The State of Food Insecurity in the World
The State of Food Insecurity in the World 2011 highlights the differential impacts that the world food crisis of 2006-08 had on different countries, with the poorest being most affected. While some large countries were able to deal with the worst of the crisis, people in many small import-dependent countries experienced large price increases that, even when only temporary, can have permanent effects on their future earnings capacity and ability to escape poverty.
This year’s report focuses on the costs of food price volatility, as well as the dangers and opportunities presented by high food prices. Climate change and an increased frequency of weather shocks, increased linkages between energy and agricultural markets due to growing demand for biofuels, and increased financialization of food and agricultural commodities all suggest that price volatility is here to stay. The report describes the effects of price volatility on food security and presents policy options to reduce volatility in a cost-effective manner and to manage it when it cannot be avoided. It will be important to provide improved market information, create gender-sensitive safety nets that are designed in advance and can be implemented quickly in times of crisis, and invest in agriculture for the long-term to make it more productive and resilient to shocks.

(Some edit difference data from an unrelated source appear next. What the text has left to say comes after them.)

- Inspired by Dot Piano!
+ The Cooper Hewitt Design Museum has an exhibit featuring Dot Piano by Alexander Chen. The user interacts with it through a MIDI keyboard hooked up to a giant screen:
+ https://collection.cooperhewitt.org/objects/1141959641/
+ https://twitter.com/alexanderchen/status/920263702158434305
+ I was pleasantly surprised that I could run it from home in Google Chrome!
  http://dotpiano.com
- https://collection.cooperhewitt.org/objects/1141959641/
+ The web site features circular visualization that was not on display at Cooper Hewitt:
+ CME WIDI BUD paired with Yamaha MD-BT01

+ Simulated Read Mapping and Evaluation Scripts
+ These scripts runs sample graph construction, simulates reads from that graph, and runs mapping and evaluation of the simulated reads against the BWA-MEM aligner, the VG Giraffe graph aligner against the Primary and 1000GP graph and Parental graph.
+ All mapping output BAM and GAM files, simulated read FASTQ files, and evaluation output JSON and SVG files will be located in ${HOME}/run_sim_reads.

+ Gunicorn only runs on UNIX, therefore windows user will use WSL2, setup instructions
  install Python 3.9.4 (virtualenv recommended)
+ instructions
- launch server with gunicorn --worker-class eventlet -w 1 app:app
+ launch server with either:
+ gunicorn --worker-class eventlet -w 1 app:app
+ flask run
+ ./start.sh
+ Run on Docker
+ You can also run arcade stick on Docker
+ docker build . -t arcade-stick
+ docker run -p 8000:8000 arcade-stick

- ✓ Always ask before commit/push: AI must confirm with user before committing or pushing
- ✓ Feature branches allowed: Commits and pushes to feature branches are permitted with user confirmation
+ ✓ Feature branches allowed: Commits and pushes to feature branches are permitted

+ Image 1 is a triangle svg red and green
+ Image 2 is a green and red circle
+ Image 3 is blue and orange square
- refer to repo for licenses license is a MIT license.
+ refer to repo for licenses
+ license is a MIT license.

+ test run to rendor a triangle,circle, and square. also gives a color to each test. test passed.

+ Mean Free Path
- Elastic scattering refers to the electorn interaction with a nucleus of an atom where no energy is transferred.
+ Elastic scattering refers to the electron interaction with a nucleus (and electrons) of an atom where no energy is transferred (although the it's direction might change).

Green Growth, Resources and Resilience: Environmental Sustainability in Asia and the Pacific
Asian Development Bank, February 2012,
This report—Green Growth, Resources, and Resilience—describes an evolving policy landscape characterized by a changing economic reality, rising demand for resources, increasingly apparent impacts of environmental and climate change, and increased risk and uncertainty. The report provides new insights into Asian and Pacific resource use trends and outlines key actions, including reforming economic incentives and promoting more inclusive and adaptive governance approaches, that governments can pursue to help bring economic growth strategies in closer alignment with the objective of sustainable development. It also provides examples of strategies for improving resilience to help deal with the increasing levels of risk faced by societies and economies.
The report is the product of a combined effort by three institutions: the Asian Development Bank (ADB), the United Nations Economic and Social Commission for Asia and the Pacific (ESCAP), and the United Nations Environment Programme (UNEP). It is the sixth in a series of reports prepared by ESCAP for successive Ministerial Conferences on Environment and Development in Asia and the Pacific, and is the third in ADB’s Asian Environment Outlook series. It is also in line with the mandate of UNEP to keep the state of the environment under review.
The report provides timely support to policymakers and other stakeholders as they prepare for the 2012 United Nations Conference on Sustainable Development (Rio +20) and as they continue work to address persistent and emerging challenges on their way to more sustainable development.